Ice shelves take centuries to form, but when they start to break up it can be sudden. The bridge at the Wilkins ice shelf was a 40km strand of ice, at its narrowest point a few hundred metres wide, connecting the shelf to Charcot and Latady islands.
Last year, scientists from the BAS landed on it in an aircraft to examine the ice. They had known for some time it was under strain, but it remained intact until at the end of last week satellite images showed new cracks appearing.
The next day, the ice sheet had “exploded from the centre outwards”, said Mr Fleming, who was monitoring the break-up through satellite images from the European Space Agency.
“It was very fast, very dramatic,” he said. “It’s now completely shattered.”
The break-up of the ice bridge alarms scientists because it could accelerate the break-up of the rest of the Wilkins shelf. This was at least the 10th shelf to start disintegrating quickly in recent years, said Mr Fleming, and several more were in danger.

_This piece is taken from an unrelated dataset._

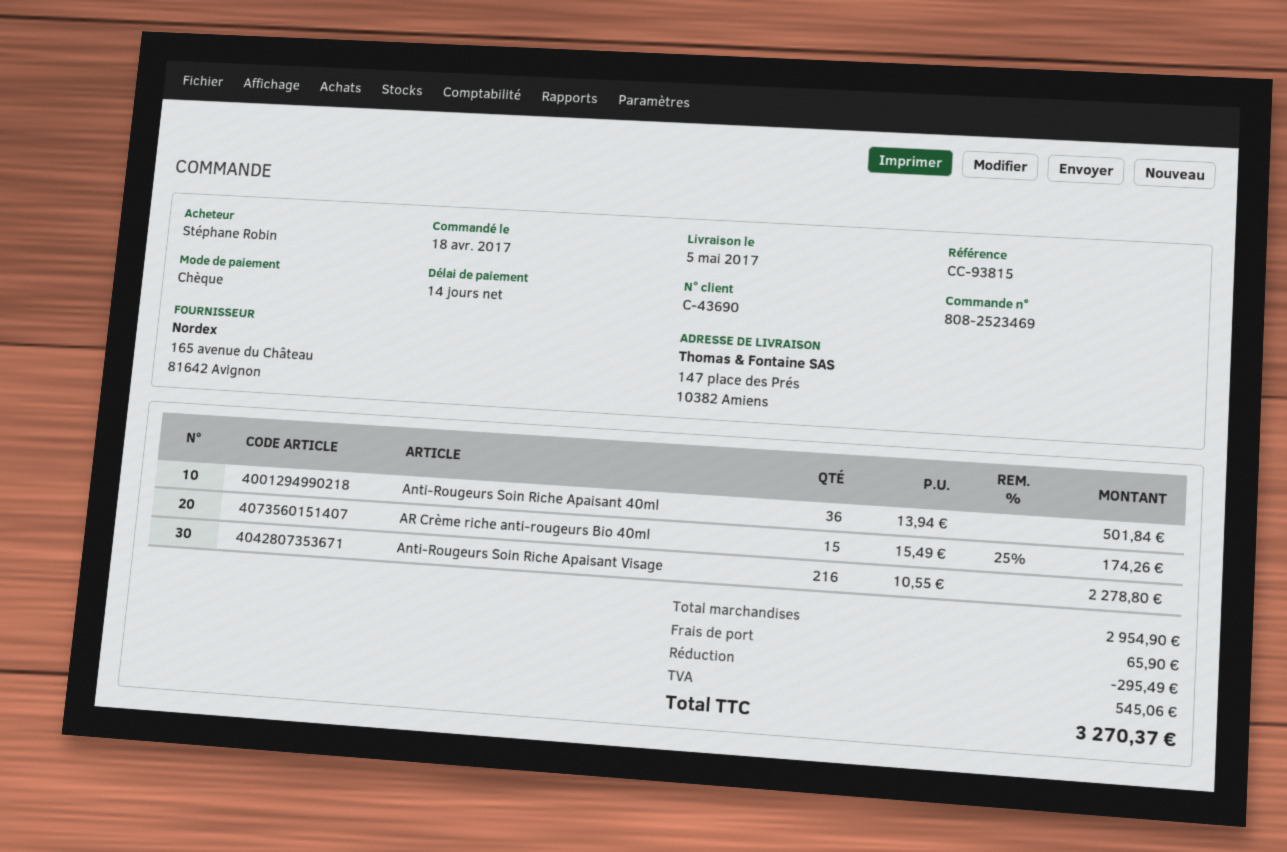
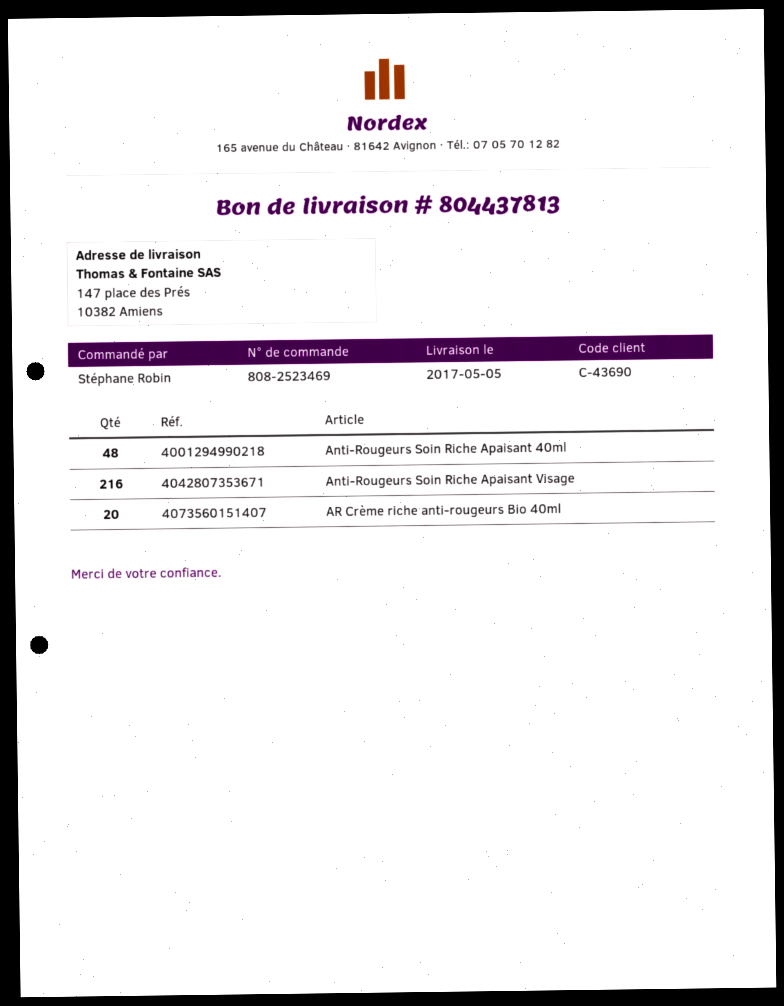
Anti-Rougeurs Soin Riche Apaisant 40ml: 36 -> 48
AR Crème riche anti-rougeurs Bio 40ml: 15 -> 20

Rapid melting of polar sea ice is of particular concern for two reasons: disappearing ice leaves areas of open sea that are dark, and – unlike the reflective ice – absorb the sun’s heat, accelerating the warming process; the break-up of ice shelves exposes glaciers that then begin to move faster to the sea.
The Arctic and some of the Antarctic float on the sea. Ice takes up more space than water, and when this floating ice melts, it does not directly raise sea levels, in the same way that the melting of ice cubes in a full glass of water would not cause the glass to overflow.
However, the glaciers of the Antarctic peninsula are on land, so when they tumble into the sea, they contribute directly to rising sea levels. In the north, the Greenland ice sheet is also on land, and its glaciers are flowing faster to the sea.
If Greenland’s ice sheet melted, it would raise sea levels by seven metres, and if both the east and west Antarctic ice sheets went, the figure would be 10 times higher. That would take hundreds of years, according to the Intergovernmental Panel on Climate Change.
Long before the land ice disappeared, however, sea levels would rise significantly – a 1 per cent loss of the Antarctic land ice would probably raise levels by 65cm, estimates the Norwegian Polar Institute.
Two conferences this week were addressing the problems of the poles and climate change. At a joint meeting of the Antarctic Treaty and the Arctic Council in the US, Hillary Clinton, US secretary of state, said the news of the Wilkins ice shelf showed “global warming has already had enormous effects on our planet, and we have no time to lose in tackling this crisis”.
In Bonn, governments met for the first meeting to thrash out the details of a successor to the Kyoto protocol on climate change.
One factor that could help to slow the melting of the Arctic, but which has not yet received serious consideration internationally, would be to cut the amount of “black carbon” – soot – that we spew into the air. Black carbon darkens ice when it falls, causing it to absorb more heat, and may be responsible for half of the warming effect in the Arctic, according to research. Cutting soot would not only remove large amounts of air pollution, but, say some scientists, could be quicker and easier than cutting carbon dioxide emissions.